The farmers in Punjab I have spoken to have explained that they are running a business. (The farmers in Punjab say they are running a business) They grow what sells. If people want millets, they’ll grow millets.
Therefore, the Indian government’s hyperactive promotion of millets is a welcome move. But it’ll take much more.
Where’s the supply?
Farmers also say that millets don’t have a robust supply chain that would make it easy to sell them. Most of all, farmers want assured income. They take huge risks sowing a crop. They want to know exactly how much money they are going to make at the end of the crop cycle.
To make farmers grow wheat and rice in the 1960s, as part of the Green Revolution that addressed India’s food shortages at the time, the Indian government told farmers it was going to directly buy the foodgrains at a fixed price, the Minimum Support Price or MSP.
Today, this MSP is a burden on the exchequer. The Indian government would like farmers to sell their produce to the private sector.
The government gives MSP on only three kinds of millets — jowar, bajra and ragi. But this exists only on paper.
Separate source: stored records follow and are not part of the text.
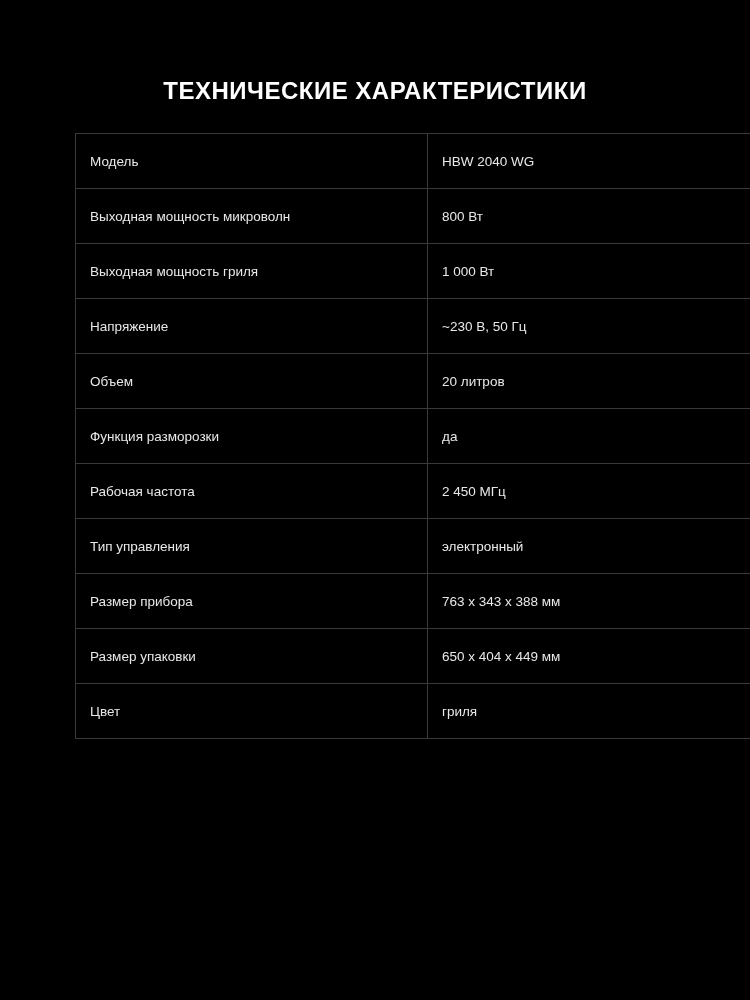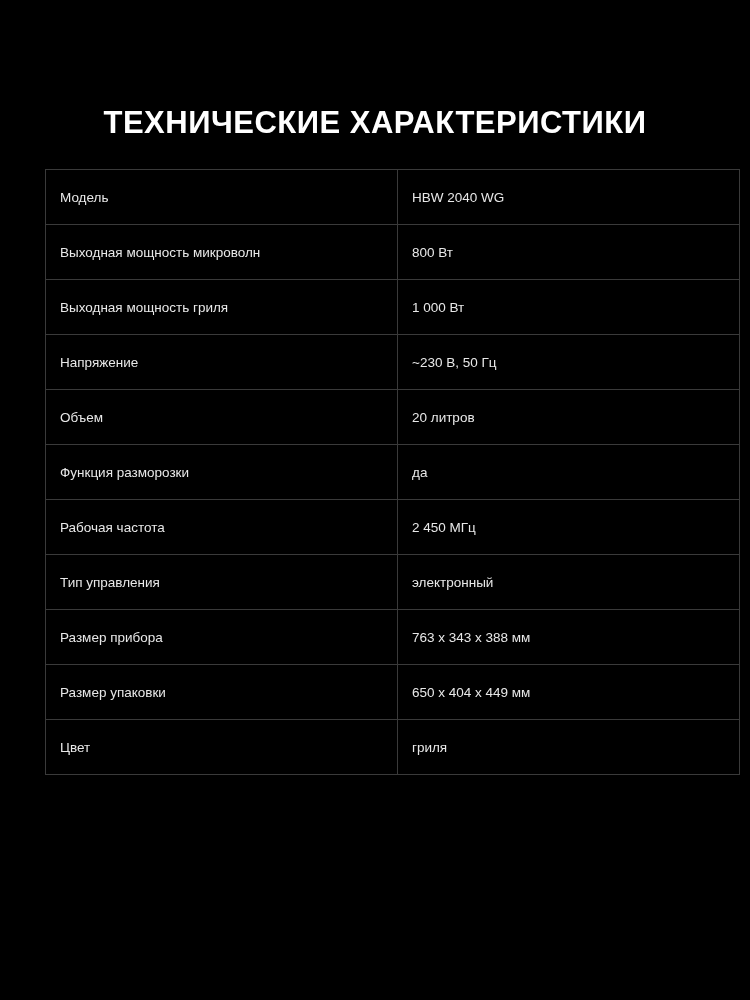--- a/index.html
+++ b/index.html
@@ -24,11 +24,11 @@
   }
   .spec-title {
     text-align: center;
-    font-size: 31px;
+    font-size: 24px;
     font-weight: bold;
     letter-spacing: 0.5px;
     color: #ffffff;
-    padding-top: 106px;
+    padding-top: 78px;
     padding-bottom: 0;
     line-height: 1.1;
     font-family: "Liberation Sans", sans-serif;

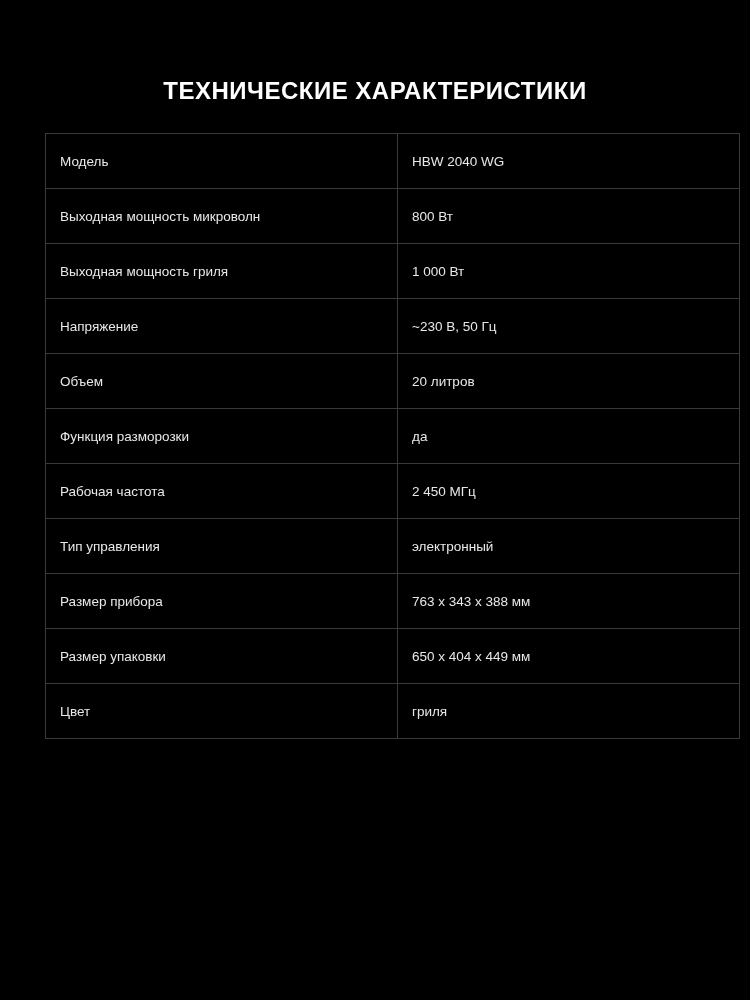--- a/index.html
+++ b/index.html
@@ -34,7 +34,7 @@
     font-family: "Liberation Sans", sans-serif;
   }
   .table-wrap {
-    margin: 29px 57px 0 45px;
+    margin: 29px 57px 0 75px;
   }
   table.spec-table {
     width: 636px;

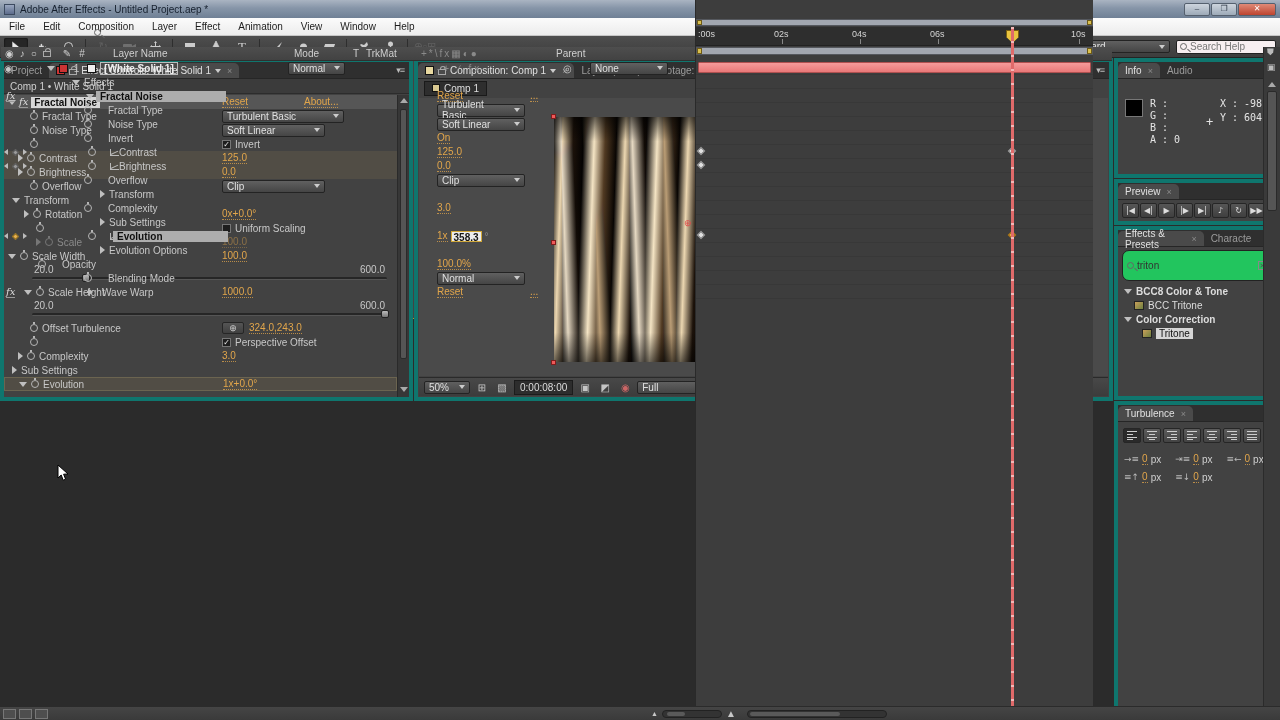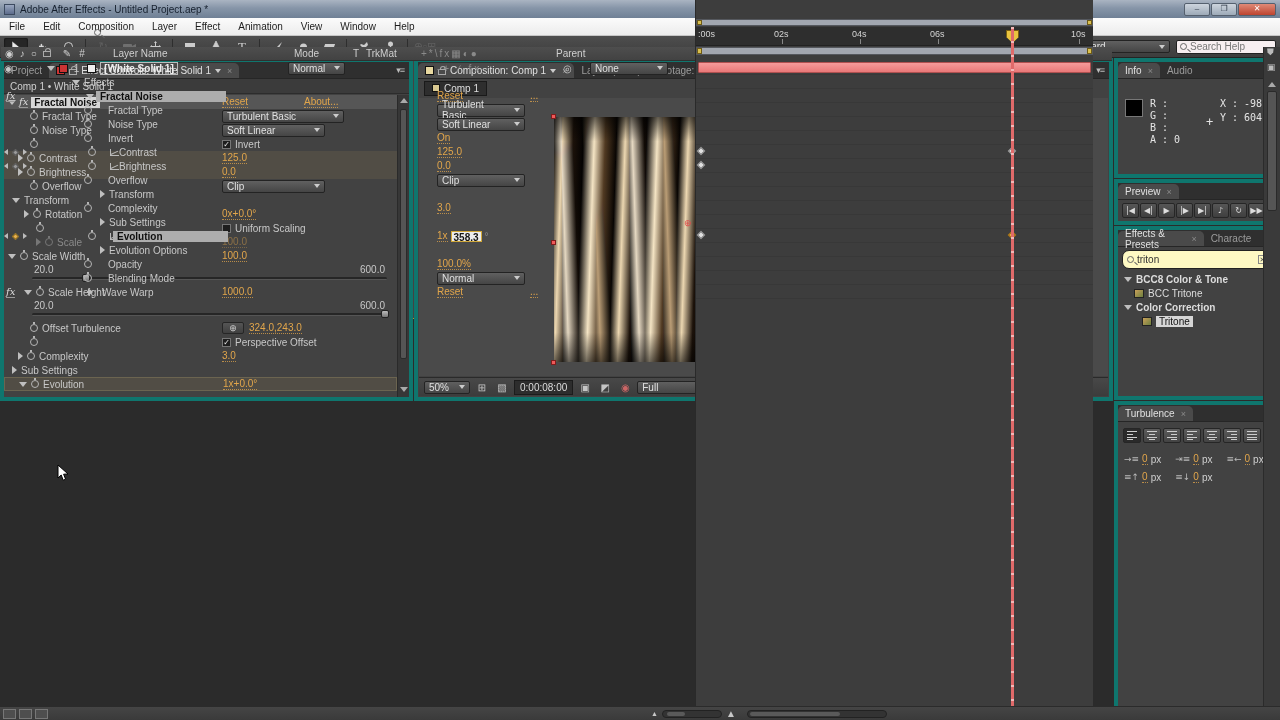--- a/index.html
+++ b/index.html
@@ -841,7 +841,7 @@
       <i class="tw-r"></i>
         <span class="lab">Evolution Options</span>
     </div>
-    <div class="r" style="padding-left:84px">
+    <div class="r" style="padding-left:38px">
       <i class="sw"></i>
         <span class="lab" style="margin-left:16px">Opacity</span>
       <span class="tl-v">

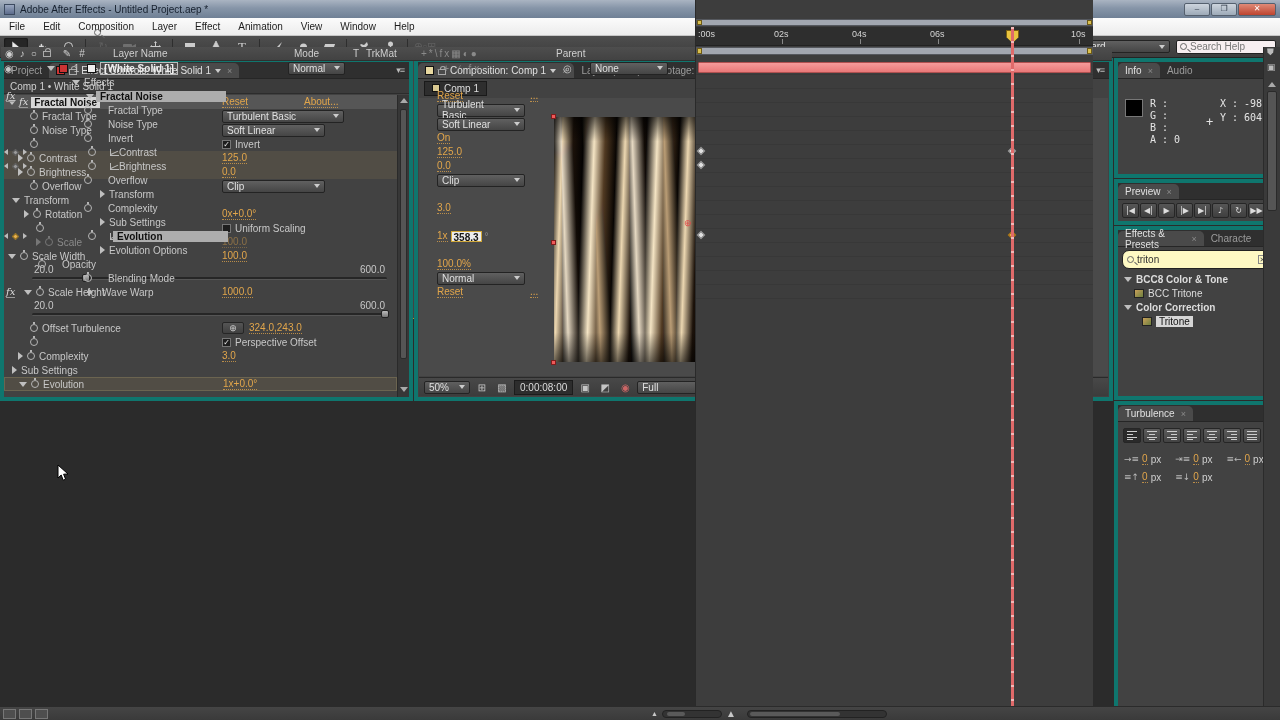--- a/index.html
+++ b/index.html
@@ -94,7 +94,7 @@
 .pvb{width:17px;height:15px;background:linear-gradient(#565656,#3f3f3f);border:1px solid #262626;border-radius:2px;
  display:flex;align-items:center;justify-content:center;color:#ddd;font-size:8px;font-family:"DejaVu Sans",sans-serif}
 #eppanel{left:1114px;top:226px;width:166px;height:174px}
-.searchbox{height:19px;background:#fef9c3;border:1px solid #222;border-radius:7px;display:flex;align-items:center;padding:0 4px;color:#333;gap:3px}
+.searchbox{height:31px;background:#22c55e;border:1px solid #222;border-radius:7px;display:flex;align-items:center;padding:0 4px;color:#333;gap:3px}
 .mag{width:7px;height:7px;border:1px solid #666;border-radius:50%;position:relative;flex:none}
 .mag:before{content:"";position:absolute;left:6px;top:6px;width:4px;height:1px;background:#666;transform:rotate(40deg)}
 .ep-r{display:flex;align-items:center;height:14px;padding-left:6px;gap:4px;color:#ddd;font-weight:bold}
In fact, the government procures very little millets for the PDS system.
If the government increases its procurement, farmers will begin shifting to millets. This is a problem that once again needs better focus on the processing, supply and storage of millets.
That’s when the government will be able to procure them in larger numbers. More kinds of millets should be included in the MSP regime. In short, it is the government that has to take the lead in reducing our dependence on wheat and rice. Creating demand is one thing, addressing the supply will be much tougher.
The Indian government has announced that it will soon start giving free foodgrains to about 3/4ths of the population — over 80 crore Indians. Now is the time to make a transformative move towards millets.
India’s agriculture minister has said that government will start procuring more millets, and India’s recent national budget made some moves towards better research on and marketing of millets. The taste of the bajre ki roti, however, will be in the eating.